#### Provided records

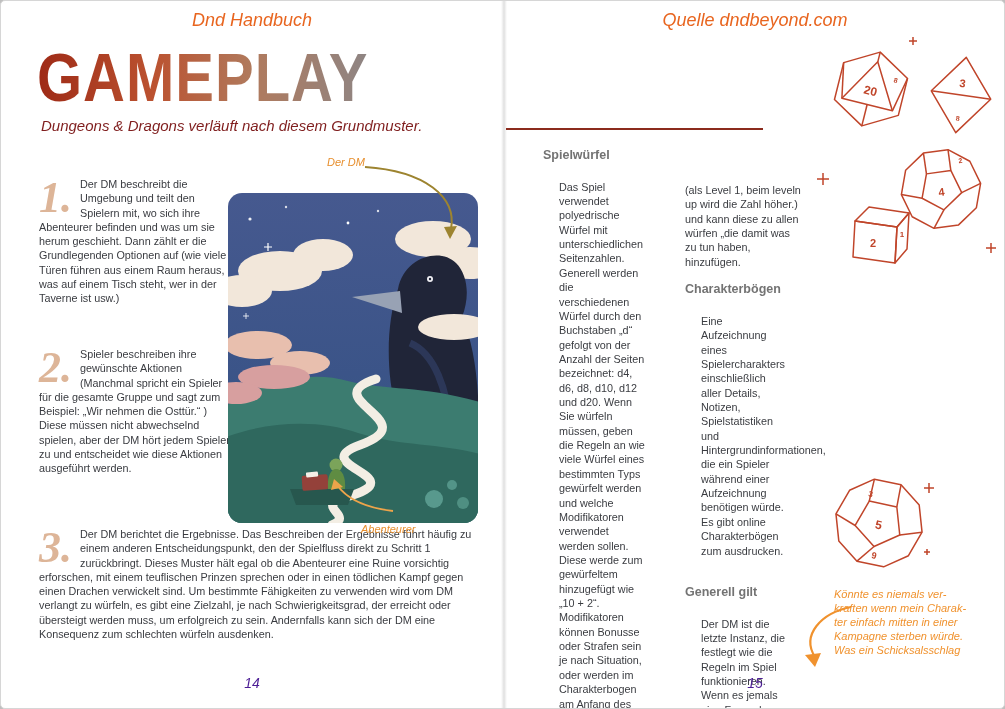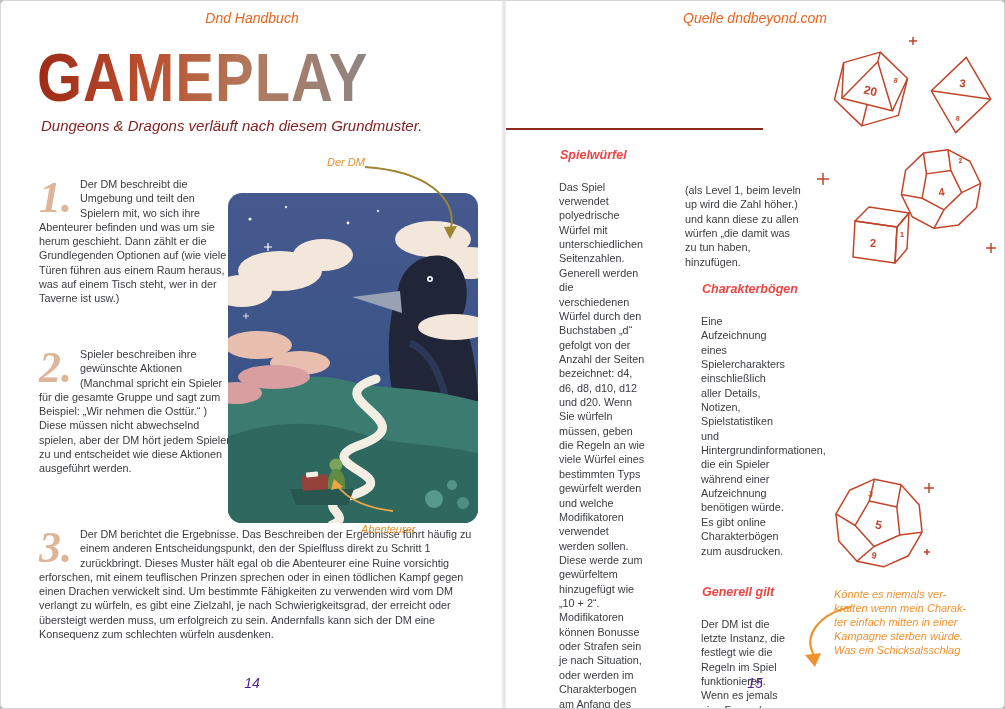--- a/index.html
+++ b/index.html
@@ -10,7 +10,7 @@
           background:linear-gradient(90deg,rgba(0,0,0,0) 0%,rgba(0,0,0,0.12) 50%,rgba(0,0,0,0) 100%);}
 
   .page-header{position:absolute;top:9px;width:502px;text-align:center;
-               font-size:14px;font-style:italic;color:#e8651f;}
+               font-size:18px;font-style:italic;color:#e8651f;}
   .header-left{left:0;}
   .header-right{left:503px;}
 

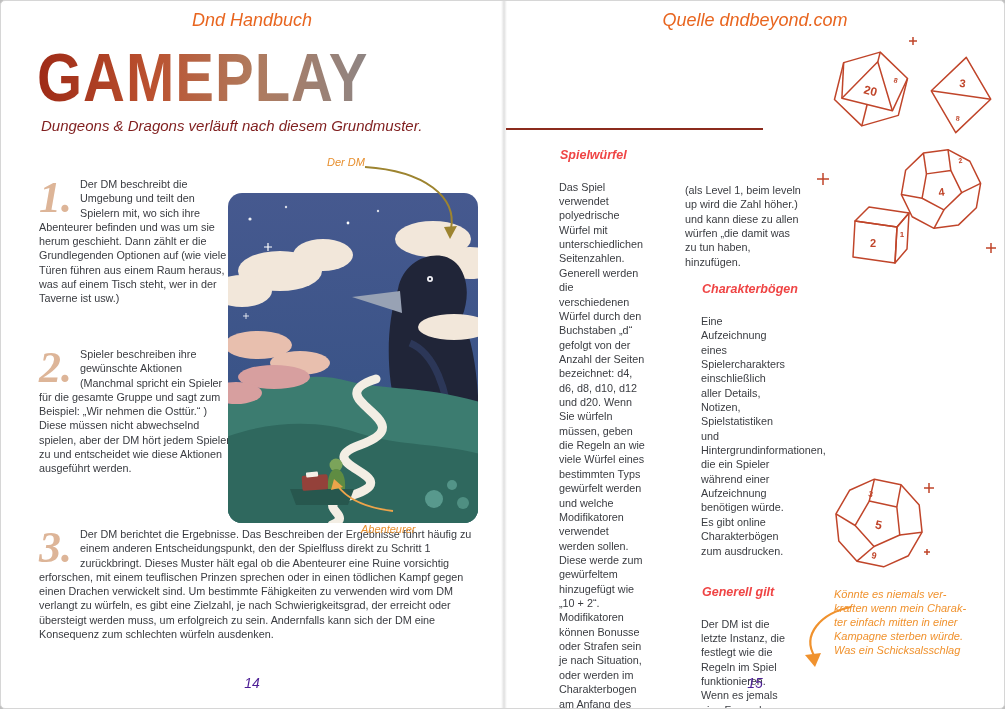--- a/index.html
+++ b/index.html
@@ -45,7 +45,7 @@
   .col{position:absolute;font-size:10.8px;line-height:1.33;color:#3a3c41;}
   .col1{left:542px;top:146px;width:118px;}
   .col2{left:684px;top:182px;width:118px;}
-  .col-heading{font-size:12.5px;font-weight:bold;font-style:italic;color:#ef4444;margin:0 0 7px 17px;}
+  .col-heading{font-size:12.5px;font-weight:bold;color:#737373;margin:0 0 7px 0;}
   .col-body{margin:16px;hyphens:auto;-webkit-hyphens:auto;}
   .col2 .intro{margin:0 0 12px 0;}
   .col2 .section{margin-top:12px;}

########

● **Aim of the task**
Lines with "margin" in the records above: copy every one of them.

● **Result of this exercise**
-  .col-heading{font-size:12.5px;font-weight:bold;font-style:italic;color:#ef4444;margin:0 0 7px 17px;}
+  .col-heading{font-size:12.5px;font-weight:bold;color:#737373;margin:0 0 7px 0;}
   .col-body{margin:16px;hyphens:auto;-webkit-hyphens:auto;}
   .col2 .intro{margin:0 0 12px 0;}
   .col2 .section{margin-top:12px;}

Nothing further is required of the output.